Trump’s criticism also extended to decisions apparently made by his own legal team, complaining that the prosecution had “failed to call many key witnesses” – even though his side had opted to call only two witnesses.
He also complained that a news blackout prevented him from speaking about certain aspects of the case, but chose not to testify. Rather than testify in the case – and face the associated risks of perjury and cross-examination – Trump has focused on the court of public opinion and voters who will ultimately decide his fate.
What it means for the election
In a deeply divided America, it is unclear whether Trump’s once-imaginable status as a convicted felon will have any impact on the election at all.

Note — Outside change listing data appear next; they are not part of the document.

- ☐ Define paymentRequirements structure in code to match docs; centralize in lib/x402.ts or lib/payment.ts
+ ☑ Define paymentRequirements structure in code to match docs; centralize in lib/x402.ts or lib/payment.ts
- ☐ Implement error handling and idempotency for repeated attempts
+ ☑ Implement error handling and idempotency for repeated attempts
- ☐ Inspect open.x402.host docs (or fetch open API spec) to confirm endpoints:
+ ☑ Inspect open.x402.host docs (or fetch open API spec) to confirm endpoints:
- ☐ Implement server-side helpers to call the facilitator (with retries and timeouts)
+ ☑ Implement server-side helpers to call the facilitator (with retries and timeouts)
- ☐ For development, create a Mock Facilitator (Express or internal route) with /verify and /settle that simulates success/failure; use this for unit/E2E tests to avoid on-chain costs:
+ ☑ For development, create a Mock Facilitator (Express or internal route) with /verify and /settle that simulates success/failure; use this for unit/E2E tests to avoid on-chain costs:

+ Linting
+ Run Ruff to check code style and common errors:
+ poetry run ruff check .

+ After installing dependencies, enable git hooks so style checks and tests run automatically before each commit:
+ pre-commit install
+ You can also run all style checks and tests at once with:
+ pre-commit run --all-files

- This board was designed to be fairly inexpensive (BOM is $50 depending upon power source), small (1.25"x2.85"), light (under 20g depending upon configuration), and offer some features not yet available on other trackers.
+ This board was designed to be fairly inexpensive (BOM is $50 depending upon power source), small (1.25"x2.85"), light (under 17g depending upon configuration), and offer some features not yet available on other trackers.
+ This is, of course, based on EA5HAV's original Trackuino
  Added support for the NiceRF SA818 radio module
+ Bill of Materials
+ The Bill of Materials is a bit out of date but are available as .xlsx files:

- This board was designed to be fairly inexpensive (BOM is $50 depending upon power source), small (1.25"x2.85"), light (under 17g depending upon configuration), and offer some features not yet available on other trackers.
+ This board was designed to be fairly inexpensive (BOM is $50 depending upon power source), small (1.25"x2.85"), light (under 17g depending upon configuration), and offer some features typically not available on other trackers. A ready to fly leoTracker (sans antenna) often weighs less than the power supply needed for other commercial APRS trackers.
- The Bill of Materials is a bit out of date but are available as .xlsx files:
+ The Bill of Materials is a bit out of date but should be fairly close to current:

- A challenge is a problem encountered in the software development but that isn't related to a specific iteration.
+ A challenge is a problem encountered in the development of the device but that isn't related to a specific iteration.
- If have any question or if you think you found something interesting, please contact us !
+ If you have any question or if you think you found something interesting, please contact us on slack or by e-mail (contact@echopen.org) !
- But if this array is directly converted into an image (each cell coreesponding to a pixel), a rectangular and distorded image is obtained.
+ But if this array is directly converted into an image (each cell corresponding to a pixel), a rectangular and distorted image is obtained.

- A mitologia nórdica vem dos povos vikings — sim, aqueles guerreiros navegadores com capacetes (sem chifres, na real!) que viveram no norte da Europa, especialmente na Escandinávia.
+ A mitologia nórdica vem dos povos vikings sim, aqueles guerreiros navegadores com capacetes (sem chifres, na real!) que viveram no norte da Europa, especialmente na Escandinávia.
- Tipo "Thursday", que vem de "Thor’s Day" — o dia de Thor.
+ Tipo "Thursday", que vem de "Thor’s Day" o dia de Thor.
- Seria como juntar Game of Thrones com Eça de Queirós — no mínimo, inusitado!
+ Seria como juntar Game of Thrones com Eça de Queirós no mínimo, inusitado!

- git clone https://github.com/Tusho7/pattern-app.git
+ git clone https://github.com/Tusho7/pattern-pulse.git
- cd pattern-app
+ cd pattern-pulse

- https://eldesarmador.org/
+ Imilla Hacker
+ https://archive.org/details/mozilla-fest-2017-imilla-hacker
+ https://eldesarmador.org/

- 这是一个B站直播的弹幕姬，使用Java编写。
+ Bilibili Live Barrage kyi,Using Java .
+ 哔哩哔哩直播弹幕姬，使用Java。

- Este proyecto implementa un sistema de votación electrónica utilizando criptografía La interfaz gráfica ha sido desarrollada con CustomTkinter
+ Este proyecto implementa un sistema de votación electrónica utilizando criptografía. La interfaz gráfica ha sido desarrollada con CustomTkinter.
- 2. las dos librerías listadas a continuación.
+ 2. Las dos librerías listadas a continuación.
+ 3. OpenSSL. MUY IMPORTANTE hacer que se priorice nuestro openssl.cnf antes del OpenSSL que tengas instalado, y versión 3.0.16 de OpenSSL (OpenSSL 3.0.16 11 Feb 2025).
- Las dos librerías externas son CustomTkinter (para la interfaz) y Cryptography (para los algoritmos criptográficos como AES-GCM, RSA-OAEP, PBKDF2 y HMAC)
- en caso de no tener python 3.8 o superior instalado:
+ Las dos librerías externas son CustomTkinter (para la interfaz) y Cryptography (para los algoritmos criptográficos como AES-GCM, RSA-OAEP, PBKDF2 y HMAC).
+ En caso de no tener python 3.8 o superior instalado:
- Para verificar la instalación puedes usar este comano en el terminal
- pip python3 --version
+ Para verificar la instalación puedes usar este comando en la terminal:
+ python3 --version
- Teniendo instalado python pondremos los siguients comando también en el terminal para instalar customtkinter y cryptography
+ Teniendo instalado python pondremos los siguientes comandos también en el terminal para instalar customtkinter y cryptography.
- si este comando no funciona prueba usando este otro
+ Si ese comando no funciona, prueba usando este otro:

Leading strategists in both parties are convinced that Trump still has a good chance of defeating Biden, even though he now faces prison time and three criminal cases pending. In the short term at least, there were signs that the guilty verdict helped unite the disparate factions of the Republican Party, with GOP officials from across the political spectrum rallying behind their controversial presumptive presidential nominee and his campaign team expecting a flood of donations.
Some polls have been conducted on the likelihood of a guilty verdict, although such hypothetical scenarios are notoriously difficult to predict. A recent ABC News/Ipsos poll found that only 4 percent of Trump’s supporters said they would withdraw their support if he were convicted of a crime, although another 16 percent said they would reconsider.